BEGIN Entries supplied

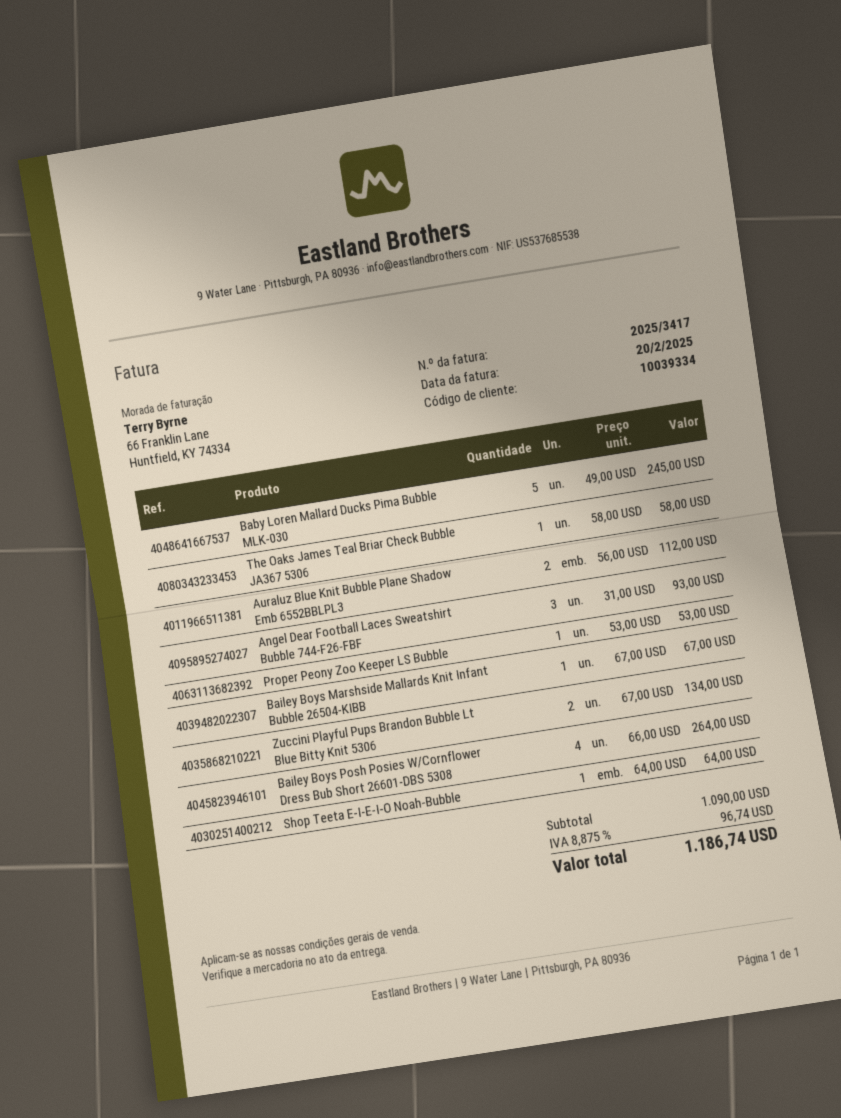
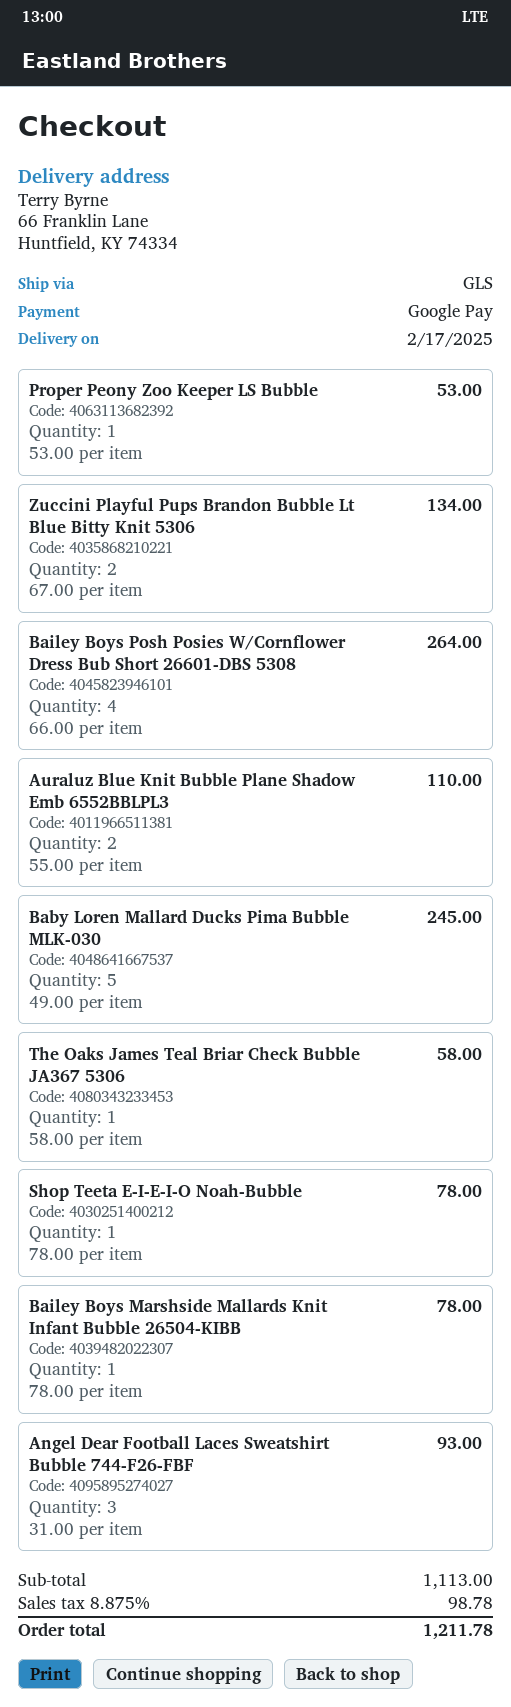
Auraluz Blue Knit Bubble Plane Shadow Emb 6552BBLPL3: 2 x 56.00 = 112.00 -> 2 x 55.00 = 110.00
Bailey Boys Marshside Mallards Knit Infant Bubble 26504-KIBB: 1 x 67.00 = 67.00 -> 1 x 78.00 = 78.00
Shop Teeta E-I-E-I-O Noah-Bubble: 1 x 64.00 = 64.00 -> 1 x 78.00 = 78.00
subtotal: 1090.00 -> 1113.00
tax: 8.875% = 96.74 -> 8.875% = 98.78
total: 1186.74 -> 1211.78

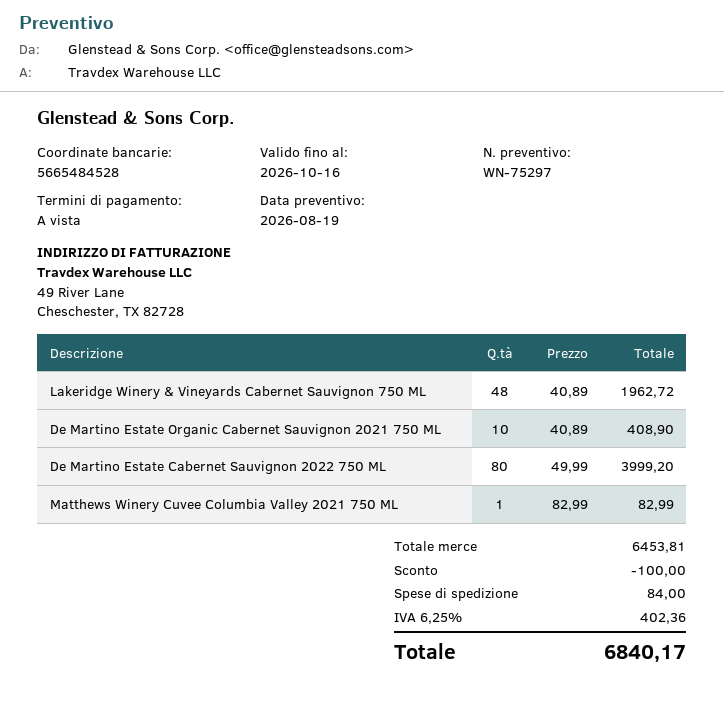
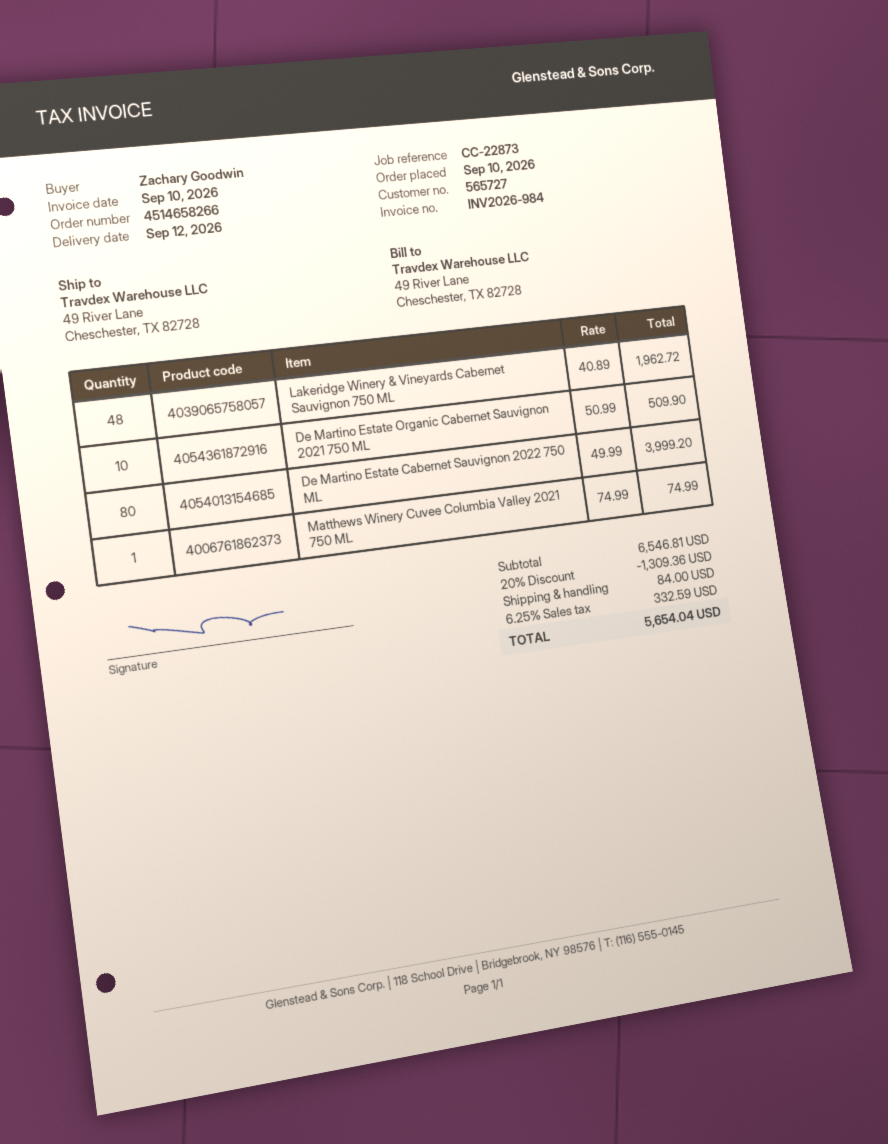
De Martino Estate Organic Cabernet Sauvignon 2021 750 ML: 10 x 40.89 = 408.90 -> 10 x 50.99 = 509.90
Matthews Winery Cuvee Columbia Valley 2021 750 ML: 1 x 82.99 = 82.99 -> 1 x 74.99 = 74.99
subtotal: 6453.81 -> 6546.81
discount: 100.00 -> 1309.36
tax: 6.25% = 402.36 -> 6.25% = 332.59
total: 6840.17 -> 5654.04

END Entries supplied
BEGIN Entries supplied

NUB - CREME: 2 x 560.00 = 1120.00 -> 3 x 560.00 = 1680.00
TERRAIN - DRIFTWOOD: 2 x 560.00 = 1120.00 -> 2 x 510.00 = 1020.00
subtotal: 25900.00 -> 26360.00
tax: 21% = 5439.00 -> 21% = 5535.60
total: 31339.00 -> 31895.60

END Entries supplied
BEGIN Entries supplied

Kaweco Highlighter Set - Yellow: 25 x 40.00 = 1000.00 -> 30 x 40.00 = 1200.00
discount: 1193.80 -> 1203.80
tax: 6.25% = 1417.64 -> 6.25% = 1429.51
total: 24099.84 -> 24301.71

END Entries supplied

> Exercise instructions
Set down only the lines above that fall between the line holding "Kaweco Highlighter Set" and the line holding "total: 24099.84 -> 24301.71", inclusive, keeping each exact.

> Your solution
Kaweco Highlighter Set - Yellow: 25 x 40.00 = 1000.00 -> 30 x 40.00 = 1200.00
discount: 1193.80 -> 1203.80
tax: 6.25% = 1417.64 -> 6.25% = 1429.51
total: 24099.84 -> 24301.71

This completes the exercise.